Step S222, sending the preset signaling to the multilink terminal through at least one UDP communication link in the plurality of UDP communication links according to the sending policy.

In general, according to the function or the characteristic of each signaling, the importance degree of each signaling can be known in advance, and then the transmission strategy corresponding to each signaling is determined.

In an implementation manner, the video networking server may provide an operation interface for a user, the operation interface is displayed with a signaling list and a sending policy list, and the user may establish a connection relationship between one signaling in the signaling list and one or more sending policies in the sending policy list according to the importance degree of the signaling.

In another embodiment, an association table between the signaling and the sending policy may be pre-stored in the aggregation server, where the association table is established according to the importance of the signaling, and after the aggregation server receives the preset signaling sent by the video network server, the association table may be searched to determine the sending policy corresponding to the preset signaling.

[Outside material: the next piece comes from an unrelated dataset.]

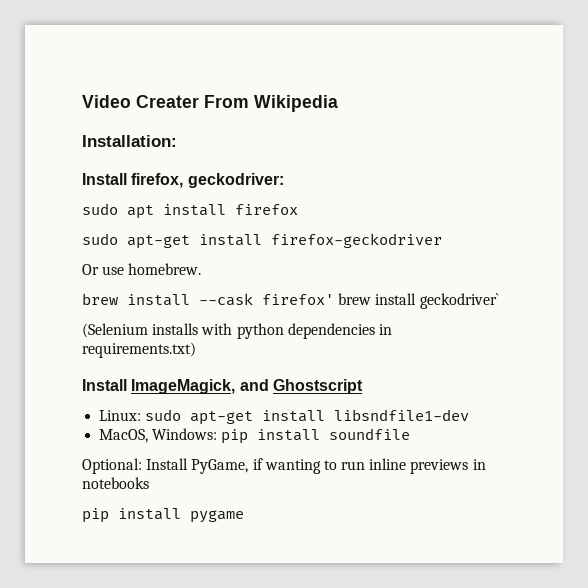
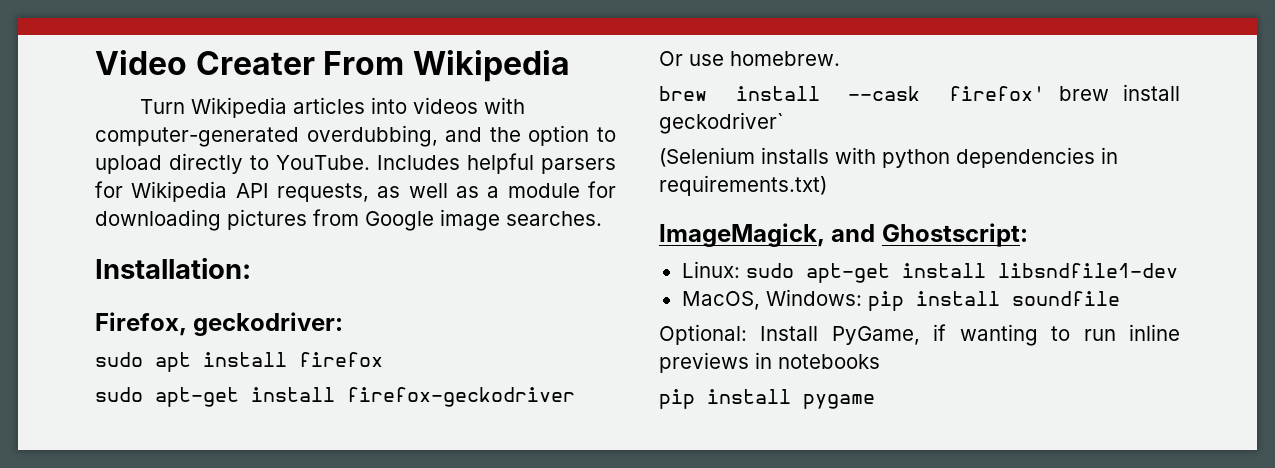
(338, 103) none -> [140,97,526,118] [95,125,617,147] [95,153,616,174] [95,181,616,202] [95,209,602,231] // Turn Wikipedia articles into videos with computer-generated overdubbing, and the option to upload directly to YouTube. Includes helpful parsers for Wikipedia API requests, as well as a module for downloading pictures from Google image searches.
[82,173,184,188] Install firefox, -> [95,312,187,336] Firefox,
[82,379,127,391] Install -> (827, 185) none
[272,379,363,394] Ghostscript -> [881,223,1028,247] Ghostscript:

After the sending strategy corresponding to each signaling is determined, the preset signaling can be sent to the multilink terminal through at least one UDP communication link in the plurality of UDP communication links according to the sending strategy.

In this embodiment, a sending policy corresponding to a preset signaling is determined by presetting an importance degree of the signaling, for example, if the importance degree of the preset signaling is high and cannot be lost, an optimal sending policy may be selected to send, for example, a link with the best signal quality or multiple links may be sent simultaneously, thereby avoiding loss of the signaling.

In one embodiment, the transmission strategy may include a polling transmission strategy, a signal quality best transmission strategy, a multiplexing transmission strategy, a forward error correction strategy, and an encryption transmission strategy.

Specifically, when the sending policy is a polling sending policy, polling each UDP communication link in the plurality of UDP communication links, and sending the preset signaling through the UDP communication link obtained through polling;

in this embodiment, the polling transmission strategy may disperse the transmission of signaling to multiple links, thereby reducing the pressure of a single link and having a certain effect on reducing packet loss.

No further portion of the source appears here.